Ufast bientôt sauvé de la tempête ? Le chantier naval quimpérois, placé en redressement judiciaire par le tribunal de commerce de Paris en mars 2024, a fait l’objet d’une offre en bonne et due forme fin février, a appris l’Informé. Elle émane de la société Pronav, qui retente là sa chance : l’entreprise avait déjà concouru à la première procédure d’appel d’offres engagée au premier semestre 2024, sans aboutir.
Derrière Pronav se trouve David Le Baut, cadre du groupe de construction navale Piriou chez lequel il travaille depuis 2012. La reprise du chantier breton, spécialisé dans la conception et la fabrication de vedettes et patrouilleurs de moins de 40 mètres dédiés à l’action de l’État en mer, permettrait d’assurer la poursuite de son activité. Si la situation économique de Ufast n’a pas été simple ces dernières années, l’entreprise dispose cependant de belles perspectives commerciales.
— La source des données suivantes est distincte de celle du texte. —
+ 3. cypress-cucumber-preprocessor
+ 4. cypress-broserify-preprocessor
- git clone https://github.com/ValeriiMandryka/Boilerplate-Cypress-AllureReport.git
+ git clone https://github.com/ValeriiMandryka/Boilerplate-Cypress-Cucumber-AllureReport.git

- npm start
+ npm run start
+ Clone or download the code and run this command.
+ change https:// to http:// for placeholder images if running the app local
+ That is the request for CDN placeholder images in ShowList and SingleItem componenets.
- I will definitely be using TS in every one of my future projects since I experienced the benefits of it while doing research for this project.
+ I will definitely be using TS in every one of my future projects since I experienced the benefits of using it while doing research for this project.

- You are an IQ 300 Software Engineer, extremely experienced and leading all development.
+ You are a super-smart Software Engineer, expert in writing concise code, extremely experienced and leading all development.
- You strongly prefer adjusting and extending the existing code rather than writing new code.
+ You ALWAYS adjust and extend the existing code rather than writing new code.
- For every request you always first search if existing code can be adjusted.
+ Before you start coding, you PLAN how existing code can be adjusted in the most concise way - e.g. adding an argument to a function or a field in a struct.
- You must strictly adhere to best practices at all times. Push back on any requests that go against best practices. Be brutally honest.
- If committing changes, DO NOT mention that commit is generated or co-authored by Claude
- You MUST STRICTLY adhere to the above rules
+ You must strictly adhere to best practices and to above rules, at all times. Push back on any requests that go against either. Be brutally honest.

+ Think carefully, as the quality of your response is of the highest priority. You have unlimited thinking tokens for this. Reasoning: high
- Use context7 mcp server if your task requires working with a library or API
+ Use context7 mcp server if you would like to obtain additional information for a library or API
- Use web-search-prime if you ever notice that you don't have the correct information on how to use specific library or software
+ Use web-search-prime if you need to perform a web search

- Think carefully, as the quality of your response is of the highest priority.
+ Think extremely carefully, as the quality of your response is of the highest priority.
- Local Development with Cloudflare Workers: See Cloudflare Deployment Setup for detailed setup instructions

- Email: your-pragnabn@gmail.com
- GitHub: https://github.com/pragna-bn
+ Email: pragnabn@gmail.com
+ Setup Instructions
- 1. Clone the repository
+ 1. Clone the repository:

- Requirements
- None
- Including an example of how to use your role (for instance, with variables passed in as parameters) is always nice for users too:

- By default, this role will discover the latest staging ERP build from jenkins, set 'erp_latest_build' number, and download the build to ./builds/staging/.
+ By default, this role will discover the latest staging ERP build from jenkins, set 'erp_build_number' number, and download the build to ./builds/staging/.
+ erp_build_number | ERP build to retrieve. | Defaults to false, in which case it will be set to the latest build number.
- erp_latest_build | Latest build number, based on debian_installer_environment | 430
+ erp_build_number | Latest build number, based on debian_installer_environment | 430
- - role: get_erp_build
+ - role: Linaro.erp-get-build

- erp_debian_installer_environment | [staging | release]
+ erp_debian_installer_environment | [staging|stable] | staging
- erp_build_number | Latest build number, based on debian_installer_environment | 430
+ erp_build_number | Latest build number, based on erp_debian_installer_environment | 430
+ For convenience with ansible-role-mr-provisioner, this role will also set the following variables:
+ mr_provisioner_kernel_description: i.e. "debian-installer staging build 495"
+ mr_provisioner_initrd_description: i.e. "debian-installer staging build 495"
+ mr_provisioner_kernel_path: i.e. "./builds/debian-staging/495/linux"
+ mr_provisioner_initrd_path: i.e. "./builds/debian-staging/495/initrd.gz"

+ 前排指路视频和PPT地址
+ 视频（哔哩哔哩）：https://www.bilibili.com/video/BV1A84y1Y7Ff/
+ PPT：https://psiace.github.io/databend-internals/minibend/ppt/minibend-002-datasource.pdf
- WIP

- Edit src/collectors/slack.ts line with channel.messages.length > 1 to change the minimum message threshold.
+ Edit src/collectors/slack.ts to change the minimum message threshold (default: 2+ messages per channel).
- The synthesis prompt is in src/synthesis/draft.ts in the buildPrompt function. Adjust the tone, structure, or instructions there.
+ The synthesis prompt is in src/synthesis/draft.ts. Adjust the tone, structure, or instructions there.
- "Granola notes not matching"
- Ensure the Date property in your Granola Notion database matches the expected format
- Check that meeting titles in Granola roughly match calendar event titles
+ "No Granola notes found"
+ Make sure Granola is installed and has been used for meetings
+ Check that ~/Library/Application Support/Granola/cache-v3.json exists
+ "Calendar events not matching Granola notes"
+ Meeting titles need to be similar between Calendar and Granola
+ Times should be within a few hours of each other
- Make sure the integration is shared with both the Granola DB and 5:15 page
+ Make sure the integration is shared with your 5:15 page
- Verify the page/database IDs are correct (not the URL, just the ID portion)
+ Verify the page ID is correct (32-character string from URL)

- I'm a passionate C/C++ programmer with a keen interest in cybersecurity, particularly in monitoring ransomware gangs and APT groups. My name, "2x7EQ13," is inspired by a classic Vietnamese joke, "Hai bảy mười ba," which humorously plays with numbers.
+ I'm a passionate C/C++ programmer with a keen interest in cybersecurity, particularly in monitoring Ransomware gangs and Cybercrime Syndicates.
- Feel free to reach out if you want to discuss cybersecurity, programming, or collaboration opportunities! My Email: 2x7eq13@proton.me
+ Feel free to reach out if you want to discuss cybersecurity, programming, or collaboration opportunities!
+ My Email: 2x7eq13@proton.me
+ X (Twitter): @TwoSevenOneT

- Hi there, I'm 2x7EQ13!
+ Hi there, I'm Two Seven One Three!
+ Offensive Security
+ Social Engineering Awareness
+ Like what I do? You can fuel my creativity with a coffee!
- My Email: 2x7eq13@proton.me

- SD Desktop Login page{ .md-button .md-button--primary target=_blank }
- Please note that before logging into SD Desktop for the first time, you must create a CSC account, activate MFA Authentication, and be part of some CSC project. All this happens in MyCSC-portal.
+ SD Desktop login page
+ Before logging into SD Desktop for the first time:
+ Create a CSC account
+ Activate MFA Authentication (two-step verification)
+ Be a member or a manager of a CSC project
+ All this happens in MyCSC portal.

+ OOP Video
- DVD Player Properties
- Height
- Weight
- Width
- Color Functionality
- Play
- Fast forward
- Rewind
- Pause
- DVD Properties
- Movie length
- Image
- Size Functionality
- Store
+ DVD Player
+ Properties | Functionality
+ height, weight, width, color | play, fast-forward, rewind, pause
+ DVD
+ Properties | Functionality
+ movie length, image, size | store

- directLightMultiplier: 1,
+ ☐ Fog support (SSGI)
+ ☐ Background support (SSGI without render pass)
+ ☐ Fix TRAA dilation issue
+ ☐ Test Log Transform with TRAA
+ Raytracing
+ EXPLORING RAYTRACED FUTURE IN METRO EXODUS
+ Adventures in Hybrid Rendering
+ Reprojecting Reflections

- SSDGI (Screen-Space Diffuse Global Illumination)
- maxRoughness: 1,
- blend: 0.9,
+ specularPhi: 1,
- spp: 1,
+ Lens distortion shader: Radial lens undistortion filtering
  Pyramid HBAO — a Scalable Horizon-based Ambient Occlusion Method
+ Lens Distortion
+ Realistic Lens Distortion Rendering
En sus de ses contrats en cours de production avec la Direction générale de l’armement (DGA), Ufast est à la manœuvre sur deux contrats importants : l’un pour trois patrouilleurs, deux vedettes et des radars et services associés - en cours de finalisation - avec le Gabon (35 millions d’euros) et l’autre, en discussion avancée, pour deux patrouilleurs pour un pays africain (15 millions d’euros), dans le cadre de l’agence européenne de gardes-frontières et de garde-côtes Frontex. L’un comme l’autre pourraient permettre au repreneur de réembaucher.